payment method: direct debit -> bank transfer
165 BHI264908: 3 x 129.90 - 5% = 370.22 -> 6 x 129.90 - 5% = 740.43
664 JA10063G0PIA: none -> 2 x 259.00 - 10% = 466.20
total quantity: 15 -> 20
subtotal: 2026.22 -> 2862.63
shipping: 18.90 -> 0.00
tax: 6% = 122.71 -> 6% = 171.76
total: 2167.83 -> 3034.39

...

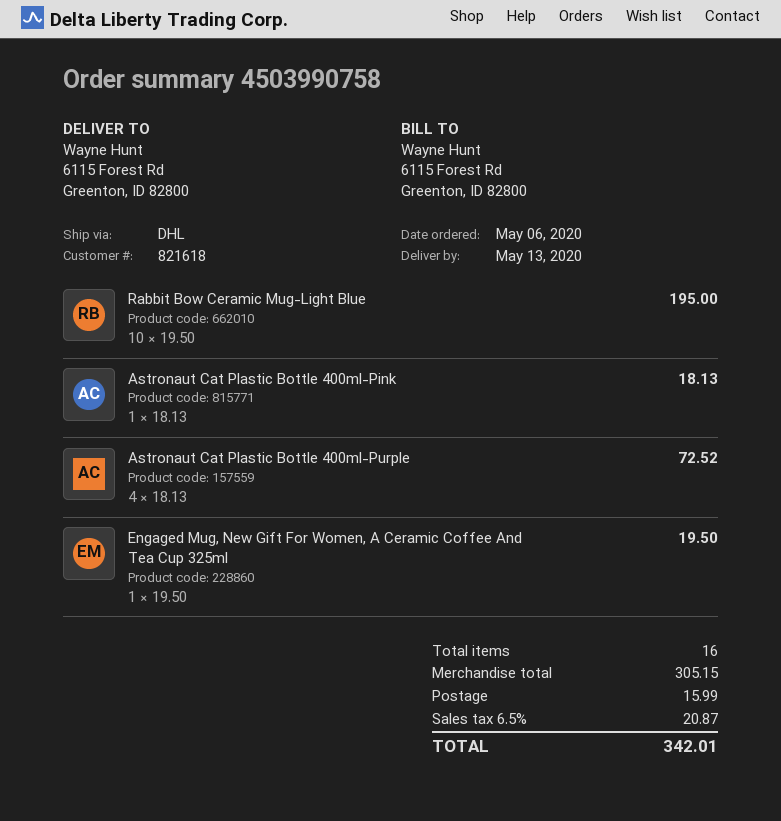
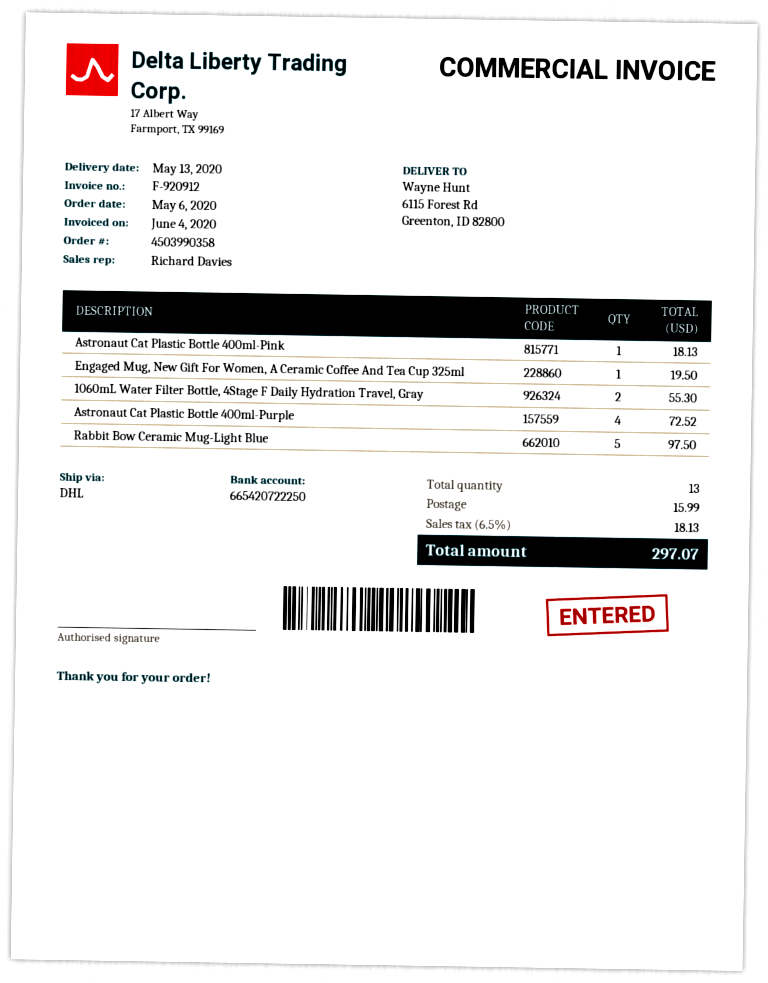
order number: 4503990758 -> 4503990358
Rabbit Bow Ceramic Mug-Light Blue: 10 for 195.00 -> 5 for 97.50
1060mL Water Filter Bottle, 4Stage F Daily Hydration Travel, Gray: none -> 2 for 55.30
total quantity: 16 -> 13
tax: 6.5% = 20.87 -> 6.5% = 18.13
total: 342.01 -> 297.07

--

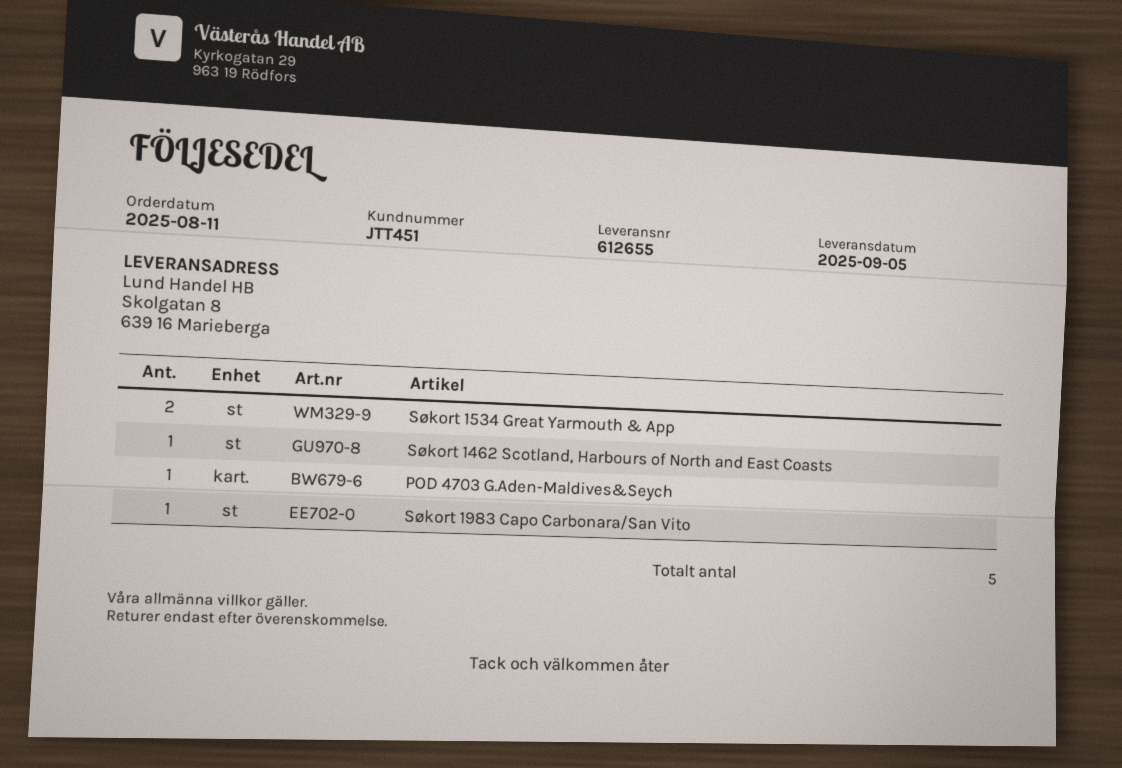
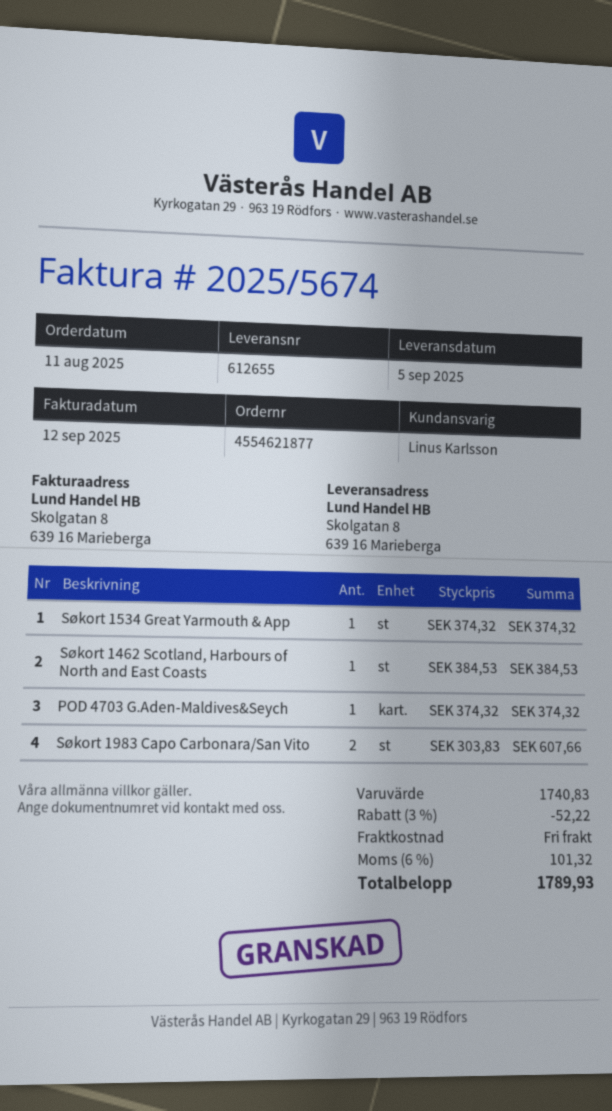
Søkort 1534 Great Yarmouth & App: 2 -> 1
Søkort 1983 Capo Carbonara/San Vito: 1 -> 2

▶ _Problem_
From the material above, copy out every line bearing the string "quantity".

▶ _Written response_
total quantity: 15 -> 20
total quantity: 16 -> 13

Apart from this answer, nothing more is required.